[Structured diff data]
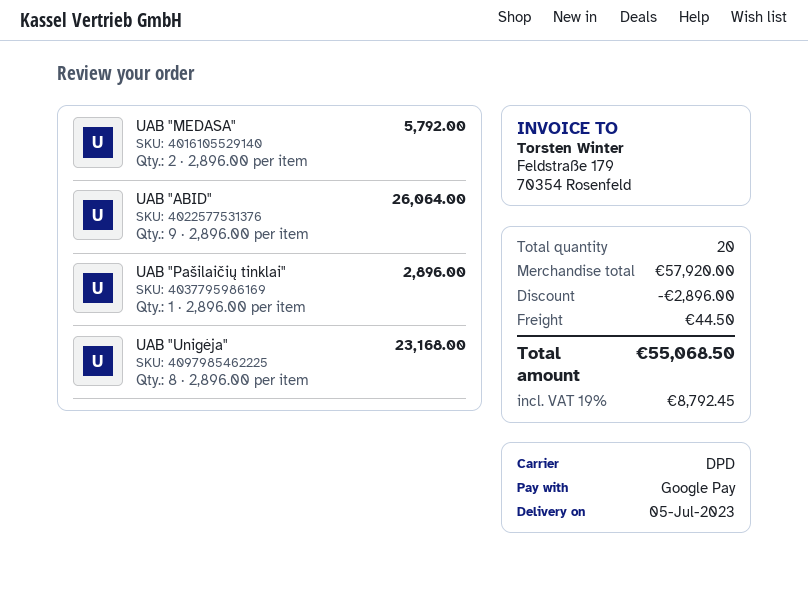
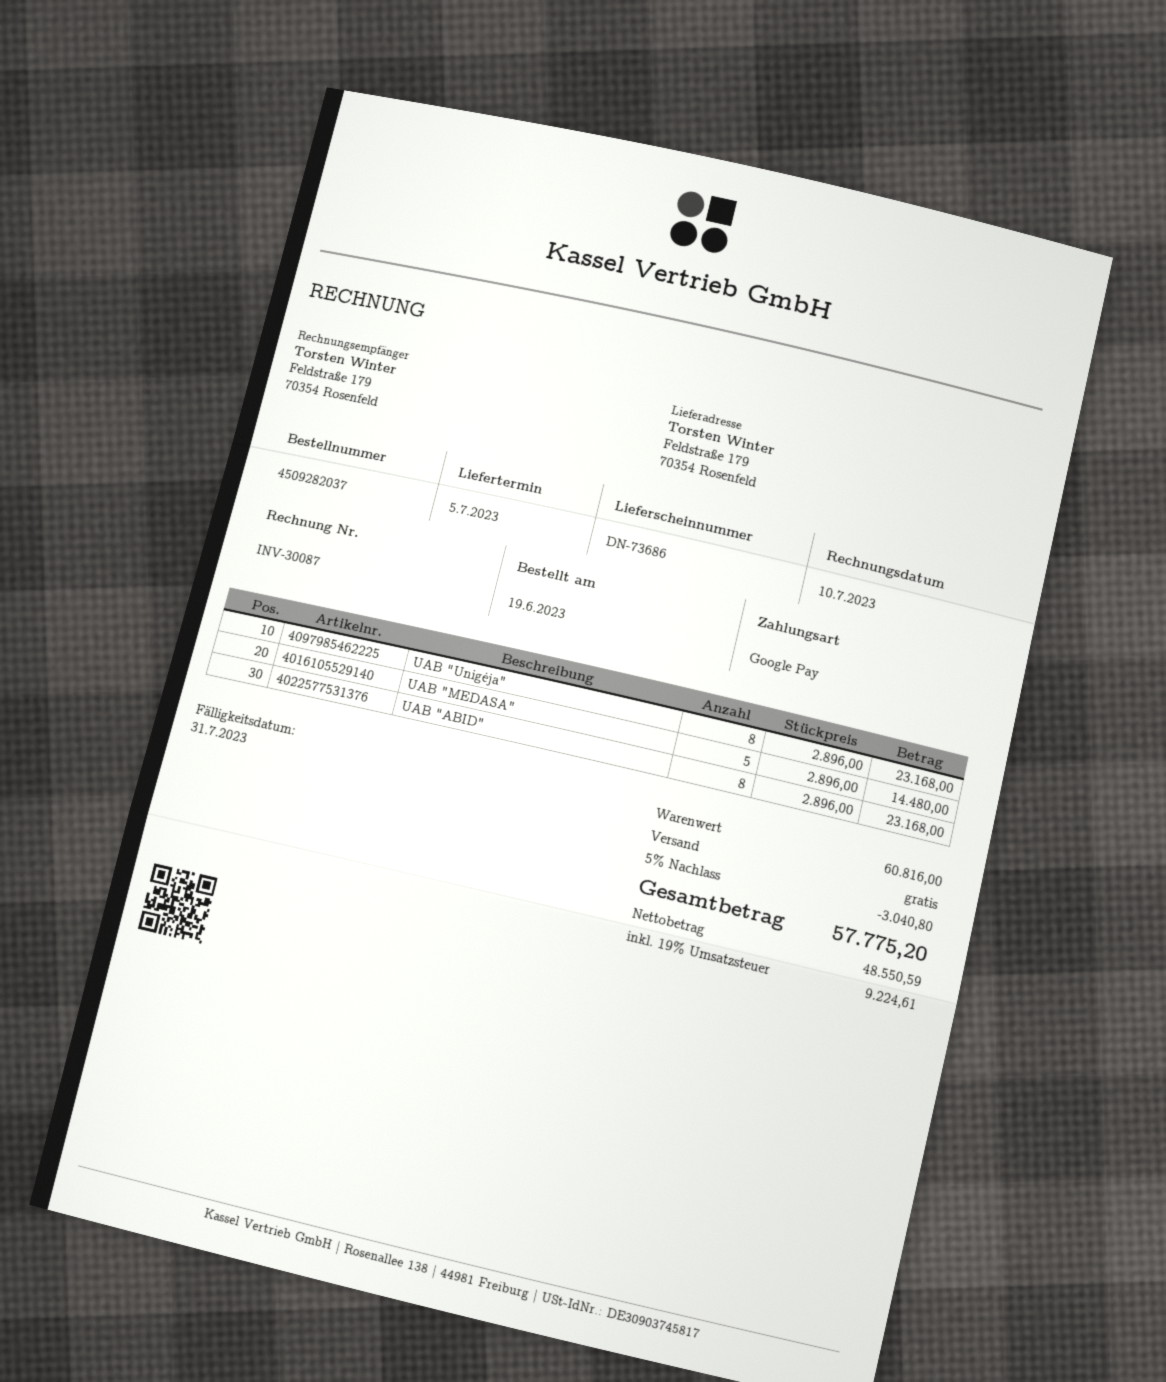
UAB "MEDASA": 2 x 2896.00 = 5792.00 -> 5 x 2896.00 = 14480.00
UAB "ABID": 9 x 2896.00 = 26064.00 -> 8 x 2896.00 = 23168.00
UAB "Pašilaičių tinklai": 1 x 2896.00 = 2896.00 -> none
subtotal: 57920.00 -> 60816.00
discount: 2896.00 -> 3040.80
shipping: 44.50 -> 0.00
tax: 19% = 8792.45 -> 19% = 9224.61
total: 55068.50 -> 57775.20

Goal of the exercise →
Output the data verbatim, images excluded.

Exercise answer →
UAB "MEDASA": 2 x 2896.00 = 5792.00 -> 5 x 2896.00 = 14480.00
UAB "ABID": 9 x 2896.00 = 26064.00 -> 8 x 2896.00 = 23168.00
UAB "Pašilaičių tinklai": 1 x 2896.00 = 2896.00 -> none
subtotal: 57920.00 -> 60816.00
discount: 2896.00 -> 3040.80
shipping: 44.50 -> 0.00
tax: 19% = 8792.45 -> 19% = 9224.61
total: 55068.50 -> 57775.20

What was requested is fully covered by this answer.